The problem with the two-bucket theory is that while it works well enough for things like getting hit by a taxi or Huntington’s disease, the overwhelming mass of human conditions that cause the great bulk of medical expense, misery, and premature death is in the middle. It’s the dreaded normal curve. There’s stuff on the two ends but almost everything is here in the middle. We realized that the charge to our task force was an impossible charge. Either you had to take such a narrow definition of genetic information as to leave almost everything of interest out. Or else you had to admit what the real question was this combination of genetic and other risk factors—all-health related risk factors. So, we ended up rejecting the two-bucket theory and recommended that genetic information be treated as all other health-related information. This was a heretical stance we’ve taken in the early 1990s, and I think it’s less heretical today.
The eminent law professor, George Annas and his team at Boston University, drafted a model genetic privacy act. And you don’t need to read this whole quote, just get that first phrase. They described your DNA as coded probabilistic future diary. They also noted that you didn’t write it, you can’t read it, and somebody else might be able to. It’s a pretty scary image. They go on to say, to the extent that we accord special status to our genes and what they reveal, genetic information is uniquely powerful and uniquely personal, thus merits the privacy act. The message I want to give you is, they’re right only if we in fact grant genetic information this kind of mystical occult power. If we come to see genetic information as just another kind of health-related information, we can deprive it of that power and begin to use it intelligently in medicine and public health.

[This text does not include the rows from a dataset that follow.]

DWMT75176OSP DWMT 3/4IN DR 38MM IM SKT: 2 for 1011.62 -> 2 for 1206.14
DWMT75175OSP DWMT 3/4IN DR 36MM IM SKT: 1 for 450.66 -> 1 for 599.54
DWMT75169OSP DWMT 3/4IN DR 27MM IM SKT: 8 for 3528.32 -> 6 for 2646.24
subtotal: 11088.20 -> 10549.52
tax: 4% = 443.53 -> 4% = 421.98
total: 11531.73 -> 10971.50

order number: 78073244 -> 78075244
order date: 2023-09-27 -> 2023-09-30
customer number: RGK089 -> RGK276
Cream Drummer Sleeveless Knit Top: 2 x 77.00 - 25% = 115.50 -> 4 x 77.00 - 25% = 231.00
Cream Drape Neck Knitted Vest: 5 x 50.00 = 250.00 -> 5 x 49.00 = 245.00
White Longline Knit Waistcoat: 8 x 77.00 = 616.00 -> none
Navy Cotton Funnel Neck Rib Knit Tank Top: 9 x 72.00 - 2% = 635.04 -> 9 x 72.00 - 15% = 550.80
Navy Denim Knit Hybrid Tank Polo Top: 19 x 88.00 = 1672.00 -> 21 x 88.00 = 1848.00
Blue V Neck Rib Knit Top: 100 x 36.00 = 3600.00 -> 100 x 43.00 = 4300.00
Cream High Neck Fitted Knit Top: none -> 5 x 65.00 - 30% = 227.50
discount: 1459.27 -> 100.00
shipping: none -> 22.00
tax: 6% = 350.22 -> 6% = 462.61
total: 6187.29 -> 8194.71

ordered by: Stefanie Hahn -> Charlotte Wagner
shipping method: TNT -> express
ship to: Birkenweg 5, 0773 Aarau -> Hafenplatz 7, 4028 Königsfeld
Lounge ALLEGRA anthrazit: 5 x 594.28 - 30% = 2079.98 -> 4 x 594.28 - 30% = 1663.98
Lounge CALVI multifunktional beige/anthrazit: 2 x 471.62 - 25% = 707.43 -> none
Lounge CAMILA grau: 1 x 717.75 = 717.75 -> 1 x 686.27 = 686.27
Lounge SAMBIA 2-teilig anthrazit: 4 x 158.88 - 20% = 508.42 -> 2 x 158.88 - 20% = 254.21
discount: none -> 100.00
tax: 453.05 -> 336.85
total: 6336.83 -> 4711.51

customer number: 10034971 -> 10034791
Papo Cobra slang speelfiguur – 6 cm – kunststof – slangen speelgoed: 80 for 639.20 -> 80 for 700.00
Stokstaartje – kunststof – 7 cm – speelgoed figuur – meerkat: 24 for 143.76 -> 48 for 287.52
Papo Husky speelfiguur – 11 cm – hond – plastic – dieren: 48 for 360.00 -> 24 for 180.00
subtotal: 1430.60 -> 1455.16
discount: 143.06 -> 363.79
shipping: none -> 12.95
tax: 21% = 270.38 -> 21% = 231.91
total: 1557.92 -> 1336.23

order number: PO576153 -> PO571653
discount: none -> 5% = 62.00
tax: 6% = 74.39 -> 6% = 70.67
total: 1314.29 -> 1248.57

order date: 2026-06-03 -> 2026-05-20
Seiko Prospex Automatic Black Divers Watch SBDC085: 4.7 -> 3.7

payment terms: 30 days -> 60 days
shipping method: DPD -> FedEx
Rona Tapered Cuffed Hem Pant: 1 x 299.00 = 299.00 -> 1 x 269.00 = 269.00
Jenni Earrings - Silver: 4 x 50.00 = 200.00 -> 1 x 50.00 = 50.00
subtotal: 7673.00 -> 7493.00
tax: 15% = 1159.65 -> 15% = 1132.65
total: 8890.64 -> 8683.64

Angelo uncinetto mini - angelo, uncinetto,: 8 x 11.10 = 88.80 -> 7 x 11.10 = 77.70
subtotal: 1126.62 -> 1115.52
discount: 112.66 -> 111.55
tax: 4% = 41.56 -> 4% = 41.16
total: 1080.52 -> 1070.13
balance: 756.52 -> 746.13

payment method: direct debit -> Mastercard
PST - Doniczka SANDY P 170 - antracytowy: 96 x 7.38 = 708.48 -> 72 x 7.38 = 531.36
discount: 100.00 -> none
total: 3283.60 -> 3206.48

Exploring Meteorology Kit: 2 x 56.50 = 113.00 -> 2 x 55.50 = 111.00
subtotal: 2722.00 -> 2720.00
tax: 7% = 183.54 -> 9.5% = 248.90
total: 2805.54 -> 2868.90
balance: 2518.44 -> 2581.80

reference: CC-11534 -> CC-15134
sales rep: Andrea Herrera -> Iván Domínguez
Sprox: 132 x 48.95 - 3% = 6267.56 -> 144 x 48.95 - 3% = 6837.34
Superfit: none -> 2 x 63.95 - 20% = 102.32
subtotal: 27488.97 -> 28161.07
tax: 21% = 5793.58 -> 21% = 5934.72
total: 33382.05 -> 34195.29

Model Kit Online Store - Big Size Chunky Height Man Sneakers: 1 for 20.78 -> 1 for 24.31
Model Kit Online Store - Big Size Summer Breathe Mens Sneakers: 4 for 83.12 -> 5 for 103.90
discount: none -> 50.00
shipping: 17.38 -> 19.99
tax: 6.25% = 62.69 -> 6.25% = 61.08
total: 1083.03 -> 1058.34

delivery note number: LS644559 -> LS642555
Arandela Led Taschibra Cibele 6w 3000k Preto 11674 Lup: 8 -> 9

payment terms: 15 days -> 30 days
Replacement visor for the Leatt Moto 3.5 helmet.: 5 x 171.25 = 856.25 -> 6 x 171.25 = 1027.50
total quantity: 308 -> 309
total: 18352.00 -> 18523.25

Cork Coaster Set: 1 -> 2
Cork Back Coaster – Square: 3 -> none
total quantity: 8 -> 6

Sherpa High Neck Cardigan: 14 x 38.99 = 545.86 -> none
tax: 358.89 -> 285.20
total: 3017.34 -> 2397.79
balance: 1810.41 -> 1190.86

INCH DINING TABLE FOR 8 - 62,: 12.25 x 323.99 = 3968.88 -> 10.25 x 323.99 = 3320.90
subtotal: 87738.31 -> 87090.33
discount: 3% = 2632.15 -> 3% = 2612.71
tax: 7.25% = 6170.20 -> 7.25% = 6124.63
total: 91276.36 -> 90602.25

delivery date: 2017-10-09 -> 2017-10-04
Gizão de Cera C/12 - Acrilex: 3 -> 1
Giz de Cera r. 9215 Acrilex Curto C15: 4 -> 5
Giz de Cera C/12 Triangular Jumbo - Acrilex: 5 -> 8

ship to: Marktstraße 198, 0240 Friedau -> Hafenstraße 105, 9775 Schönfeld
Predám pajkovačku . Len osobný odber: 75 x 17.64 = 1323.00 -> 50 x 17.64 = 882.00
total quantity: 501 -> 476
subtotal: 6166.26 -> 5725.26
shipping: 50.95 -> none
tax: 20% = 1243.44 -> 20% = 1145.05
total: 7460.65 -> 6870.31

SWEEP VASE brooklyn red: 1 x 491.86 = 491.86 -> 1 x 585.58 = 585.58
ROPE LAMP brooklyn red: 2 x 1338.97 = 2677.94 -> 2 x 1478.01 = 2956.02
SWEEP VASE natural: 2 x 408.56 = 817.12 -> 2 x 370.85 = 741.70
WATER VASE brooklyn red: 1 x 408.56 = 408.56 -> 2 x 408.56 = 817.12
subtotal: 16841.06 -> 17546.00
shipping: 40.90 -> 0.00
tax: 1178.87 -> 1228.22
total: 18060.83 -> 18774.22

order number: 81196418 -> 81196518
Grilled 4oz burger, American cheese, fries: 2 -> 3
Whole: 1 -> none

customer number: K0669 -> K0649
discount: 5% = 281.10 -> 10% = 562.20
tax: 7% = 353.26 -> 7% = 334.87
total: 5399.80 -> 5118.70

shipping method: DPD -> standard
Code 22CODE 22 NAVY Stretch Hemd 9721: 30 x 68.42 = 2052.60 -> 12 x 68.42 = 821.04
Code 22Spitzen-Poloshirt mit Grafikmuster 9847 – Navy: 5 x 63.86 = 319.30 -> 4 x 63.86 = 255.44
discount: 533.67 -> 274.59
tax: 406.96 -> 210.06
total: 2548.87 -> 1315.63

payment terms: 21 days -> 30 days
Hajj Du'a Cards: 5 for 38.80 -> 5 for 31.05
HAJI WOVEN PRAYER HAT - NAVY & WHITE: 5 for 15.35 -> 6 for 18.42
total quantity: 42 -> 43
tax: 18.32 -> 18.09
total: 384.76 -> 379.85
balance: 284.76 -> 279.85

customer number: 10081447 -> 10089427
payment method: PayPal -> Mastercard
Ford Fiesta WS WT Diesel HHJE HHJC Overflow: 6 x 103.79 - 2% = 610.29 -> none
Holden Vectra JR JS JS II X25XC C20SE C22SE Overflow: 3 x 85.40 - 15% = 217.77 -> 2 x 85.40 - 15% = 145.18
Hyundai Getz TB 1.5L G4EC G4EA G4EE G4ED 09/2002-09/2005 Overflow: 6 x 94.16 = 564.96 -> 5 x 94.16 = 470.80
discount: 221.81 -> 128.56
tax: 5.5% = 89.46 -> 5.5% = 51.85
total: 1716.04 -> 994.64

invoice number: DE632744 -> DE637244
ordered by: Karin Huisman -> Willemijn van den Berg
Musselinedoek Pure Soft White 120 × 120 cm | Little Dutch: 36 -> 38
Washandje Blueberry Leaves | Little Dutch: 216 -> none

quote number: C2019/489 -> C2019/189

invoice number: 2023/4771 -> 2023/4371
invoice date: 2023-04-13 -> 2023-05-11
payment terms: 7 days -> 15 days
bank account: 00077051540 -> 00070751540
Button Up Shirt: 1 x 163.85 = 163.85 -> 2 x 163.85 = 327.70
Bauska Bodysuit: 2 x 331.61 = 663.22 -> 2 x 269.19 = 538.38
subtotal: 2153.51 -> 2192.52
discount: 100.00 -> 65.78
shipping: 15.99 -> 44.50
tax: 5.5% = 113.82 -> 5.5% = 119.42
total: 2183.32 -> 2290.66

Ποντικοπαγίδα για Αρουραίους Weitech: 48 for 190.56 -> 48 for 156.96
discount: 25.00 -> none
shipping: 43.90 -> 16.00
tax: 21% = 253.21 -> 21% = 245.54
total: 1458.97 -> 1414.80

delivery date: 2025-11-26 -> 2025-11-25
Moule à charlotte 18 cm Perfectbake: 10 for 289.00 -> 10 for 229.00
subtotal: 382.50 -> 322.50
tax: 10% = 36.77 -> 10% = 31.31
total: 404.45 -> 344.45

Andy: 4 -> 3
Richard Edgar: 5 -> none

I think I’ve gone on long enough so I’m going to skip what I have left and leave time for conversation. These are just a series of responses to the complaints against my point of view. So what’s the task before us? To try to anticipate the implications of this avalanche of genetic information. To prepare ourselves and our public policies for the technologies of genetic enhancement. And to, at all costs, avoid the temptation toward genetic apology. Thank you very much.